Les périodes de chasse sont régies en Wallonie par des dates d’ouverture et de fermeture reprise dans un arrêté qui les fixe pour une durée de 5 ans. Face à la nécessité de réduire les surdensités de grand gibier, la période de chasse a été étendue en janvier, pour les années 2013 et 2014 en parfait accord avec les représentants du monde de la chasse. Le Ministre compétent a sollicité, comme il se doit, le Conseil Supérieur Wallon de la Chasse (CSWC) pour faire de même en janvier 2015. Les constats de l’administration qui justifient cette extension sont également partagés par le monde de la chasse [[Dans l’éditorial de la revue chasse & nature, le président du RSHCB affirme « Bien que le total des minima demandés par les plans de tir du DNF soit en baisse de 8% par rapport à l’an dernier, il semble que les objectifs minima en Cerf seront difficiles à réaliser en 2014« ]]. Les plans de tir minimaux en non-boisés sont loin d’être réalisés, il faut donc permettre aux chasseurs de les atteindre en prolongeant l’ouverture d’un mois.

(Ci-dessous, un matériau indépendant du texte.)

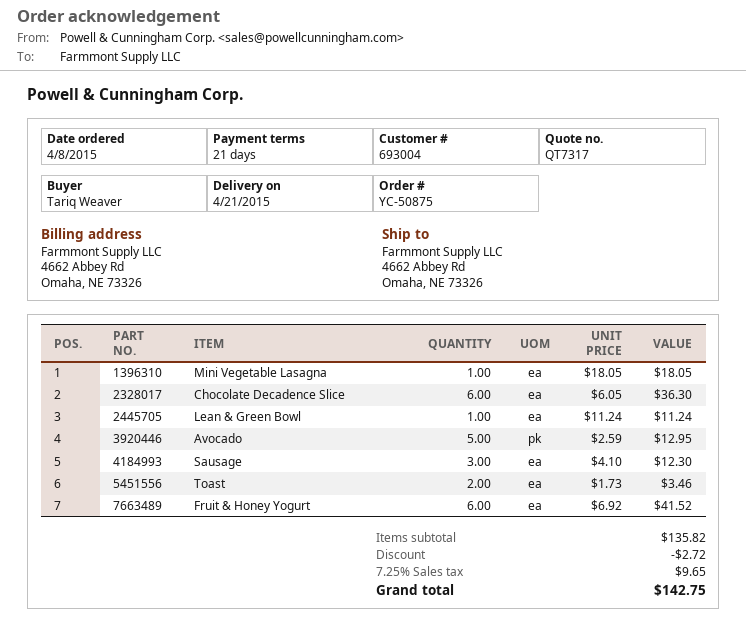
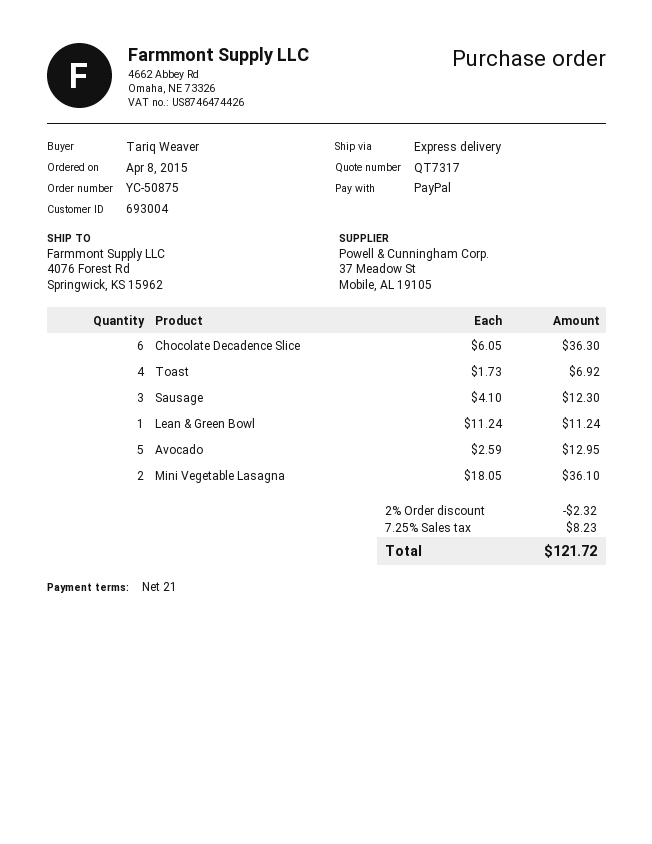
ship to: 4662 Abbey Rd, Omaha, NE 73326 -> 4076 Forest Rd, Springwick, KS 15962
Mini Vegetable Lasagna: 1 x 18.05 = 18.05 -> 2 x 18.05 = 36.10
Toast: 2 x 1.73 = 3.46 -> 4 x 1.73 = 6.92
Fruit & Honey Yogurt: 6 x 6.92 = 41.52 -> none
discount: 2.72 -> 2.32
tax: 7.25% = 9.65 -> 7.25% = 8.23
total: 142.75 -> 121.72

Contre toute attente, l’avis remis au Ministre par les représentants des chasseurs s’oppose à cette prolongation !
Dans un avis remis en 2012, dans le même contexte de faible réalisation des plans de tir, le CSWC déclarait :
« Le Conseil se déclare favorable à la prolongation de la chasse en battue pour le sanglier et de la chasse à l’espèce cerf jusqu’au 31 janvier. Ces dispositions lui semblent en effet de nature à faciliter l’atteinte des objectifs fixés en matière de réduction des populations au cours des prochaines années. »
Un an plus tard, ce même Conseil justifiait cette prolongation par les arguments suivants, plus précis encore :
« Dans le but de donner la meilleure chance aux plans de tir d’être réalisés pour rétablir l’équilibre faune-flore, le Conseil propose que la chasse soit également permise en battue et ce pour les raisons suivantes :
les battues sont plus performantes que l’approche et l’affût dans l’optique de finir les plans de tir ;
les établissements agréés ont besoin d’un volume minimum pour fonctionner. Sans battue, la découpe des animaux tirés en janvier et leur écoulement sur le marché pourraient rencontrer des difficultés ;
la seule chasse à l’approche et à l’affût en janvier est très peu attractive pour les chasseurs. »
Dans l’avis qu’il vient de rendre au Ministre, alors que le contexte n’a pas changé par rapport aux deux années précédentes, le CSWC « demande que soit adopté un arrêté autorisant la chasse à tir à l’espèce cerf jusqu’au 31 janvier 2015, uniquement à l’approche et à l’affût, et ce y compris les dimanches. » Cet avis n’est aucunement étayé et les avis antérieurs de ce conseil démontrent que leurs membres sont parfaitement conscients que cette restriction, limitant au seul mode de chasse affût-approche, ne permettra pas d’améliorer la réalisation des plans de tir.
La non réalisation des plans de tir confortera dès lors les thèses développées par le Royal Saint-Hubert Club de Belgique, à savoir que l’estimation des populations utilisées pour établir les plans de tir surestime le niveau des populations. Et les conseils cynégétiques n’ayant pas atteint ces minima pourront certainement défendre cette même thèse s’ils souhaitent éviter les poursuites pour non réalisation desdits plans de tir. Voilà une manière bien peu responsable de faire corps.
Heureusement, cet avis n’est pas unanime. Un avis de minorité a également été transmis au Ministre : « cet avis minoritaire se calque sur le projet d’arrêté tel que soumis au Conseil, mais sans prévoir de suspension les dimanches du mois de janvier 2015 et en ne débutant cette prolongation de chasse aux espèces cerf et sanglier qu’au lundi 5 janvier 2015 (délai nécessaire à la communication et à la transmission de l’information au sein des chasseurs concernés). »
Cet avis minoritaire exprimé au sein du CSWC intègre les préoccupations du Conseil Supérieur Wallon des Forêts et de la Filière Bois qui suggérait dans un avis plus général « en cas d’organisation de nouvelles battues durant le mois de janvier, le Conseil insiste sur l’importance de laisser le temps nécessaire à l’indispensable information préalable des autres utilisateurs de la forêt. »
Il est regrettable de constater une telle incohérence dans l’avis d’un Conseil consultatif censé éclairer le Ministre. Cela révèle probablement davantage l’instrumentalisation qui est faite de ce Conseil par certains de ses membres, au détriment du monde de la chasse. Une telle instrumentalisation est possible puisqu’il s’agit d’un Conseil constitué à sa grande majorité de représentants de chasseurs. Il sera opportun de prendre en compte ce type de dérive dans la réforme de la fonction consultative associée à la ruralité et envisagée par ce Gouvernement.